__Activity__:
Find each line below containing the word "left" and copy it.

● ● ● ● ●

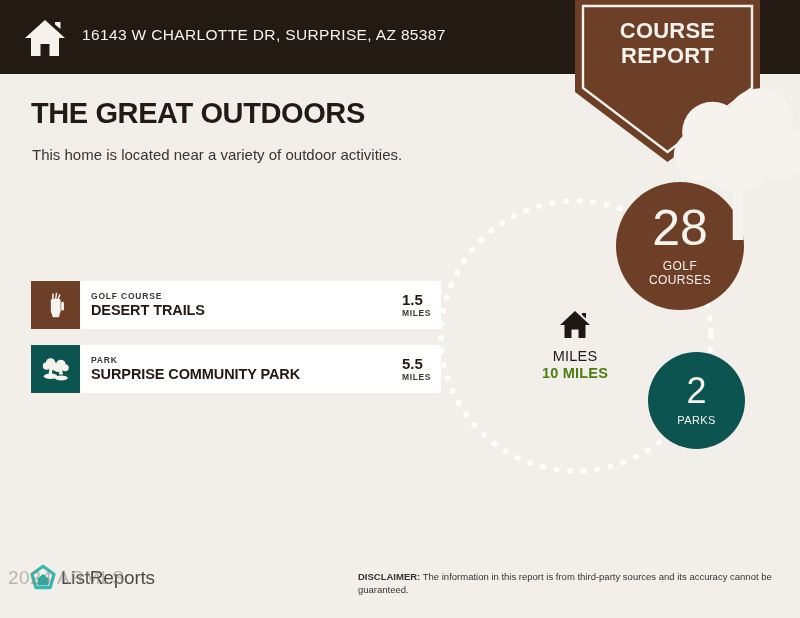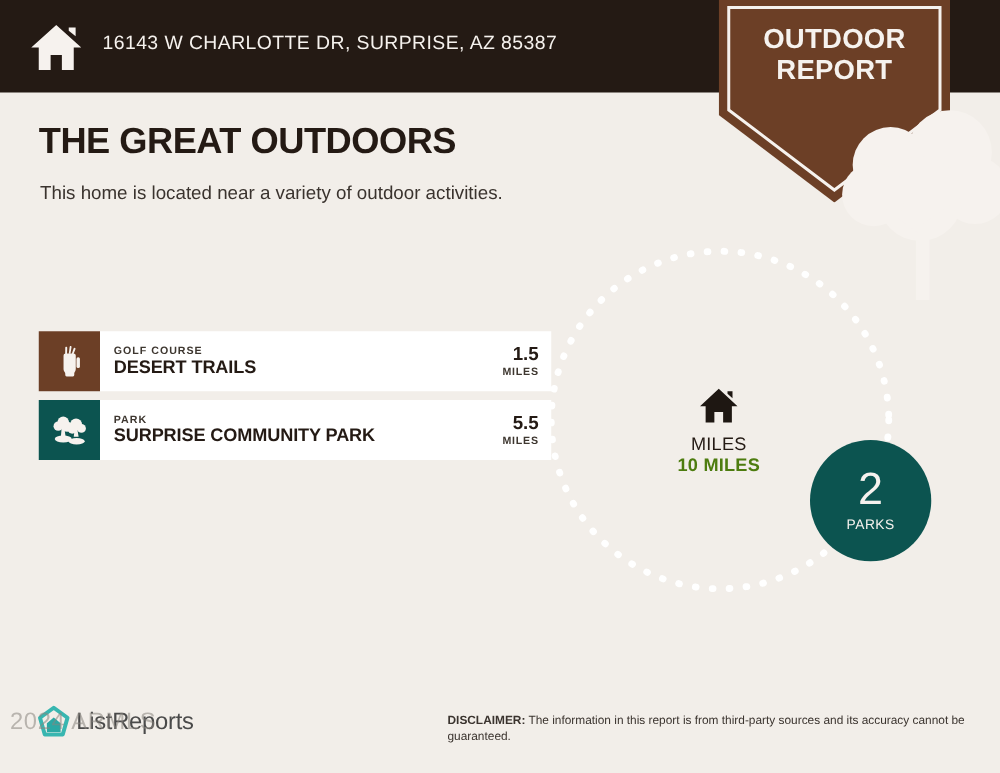--- a/index.html
+++ b/index.html
@@ -182,7 +182,7 @@
       <path d="M8 6 L177 6 L177 88 L92.5 152 L8 88 Z" fill="none" stroke="#F6F2EE" stroke-width="2.4"></path>
     </svg>
     <div class="badge-text">
-      <span>OUTDOOR</span>
+      <span>COURSE</span>
       <span class="l2">REPORT</span>
     </div>
     <span class="badge-tree">

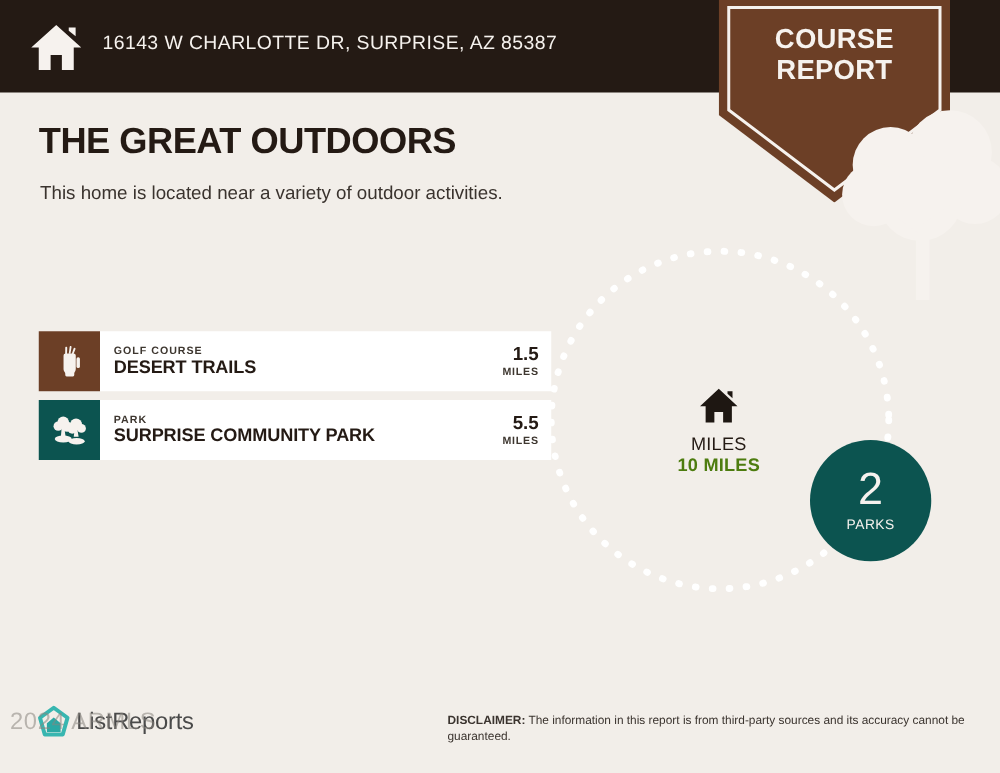--- a/index.html
+++ b/index.html
@@ -276,6 +276,13 @@
     <div class="center-l2">10 MILES</div>
   </div>
 
+  <div class="bubble bubble-golf">
+    <span class="big">28</span>
+    <span class="lbl">
+      <span>GOLF</span><br>
+      <span>COURSES</span>
+    </span>
+  </div>
 
   <div class="bubble bubble-parks">
     <span class="big">2</span>

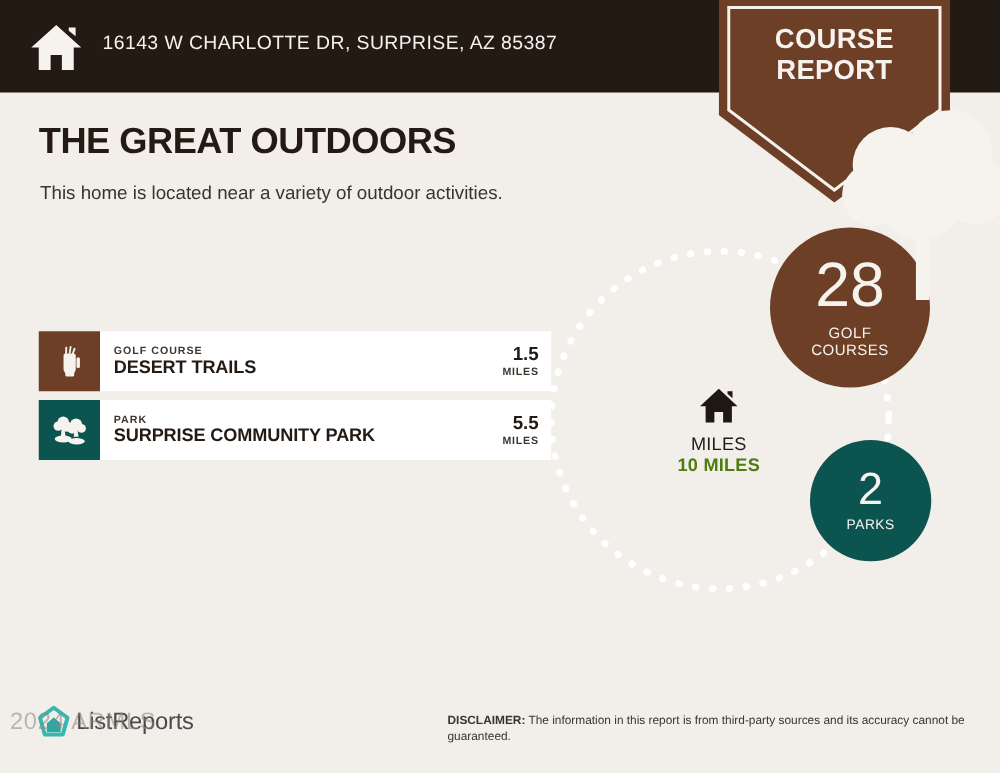--- a/index.html
+++ b/index.html
@@ -68,6 +68,7 @@
     display:flex; align-items:stretch;
     background:#FFFFFF; height:48px; margin-bottom:7px;
     width:410px;
+    margin-top:16px;
   }
   .row-icon{
     width:49px; min-width:49px;

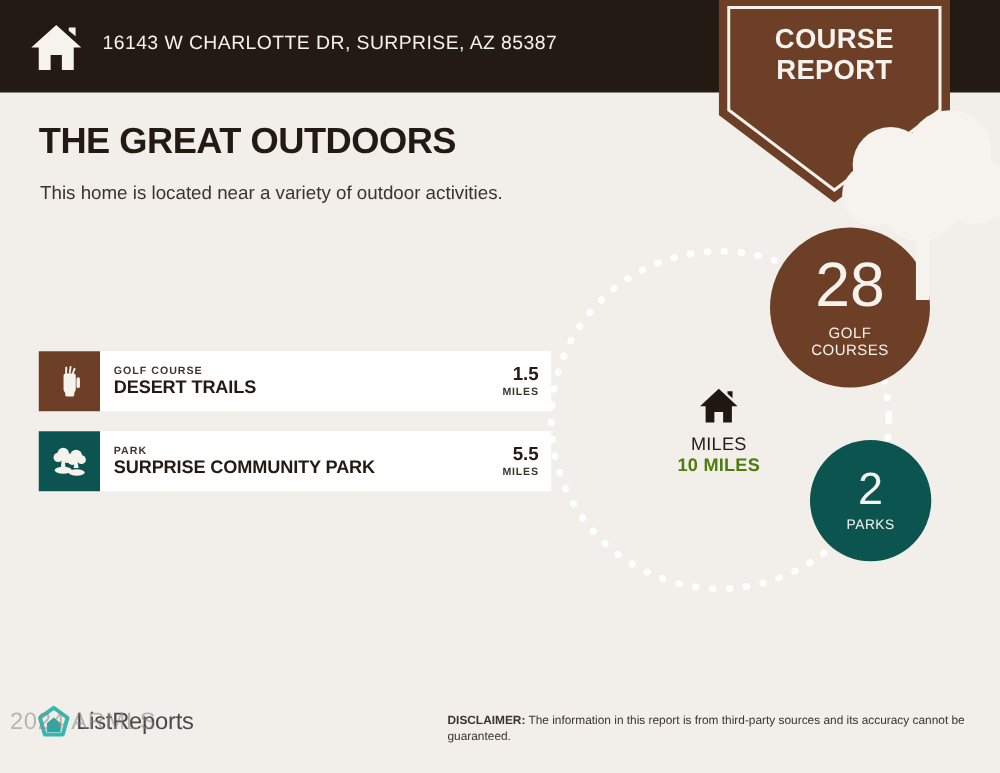--- a/index.html
+++ b/index.html
@@ -91,7 +91,7 @@
   }
   .row-dist{
     display:flex; flex-direction:column; justify-content:center;
-    align-items:flex-end; padding-right:10px; padding-left:4px;
+    padding-right:10px; padding-left:4px;
   }
   .row-dist .num{
     font-size:15px; font-weight:700; color:#241A14; line-height:16px;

● ● ● ● ●

__Written answer__:
-    align-items:flex-end; padding-right:10px; padding-left:4px;
+    padding-right:10px; padding-left:4px;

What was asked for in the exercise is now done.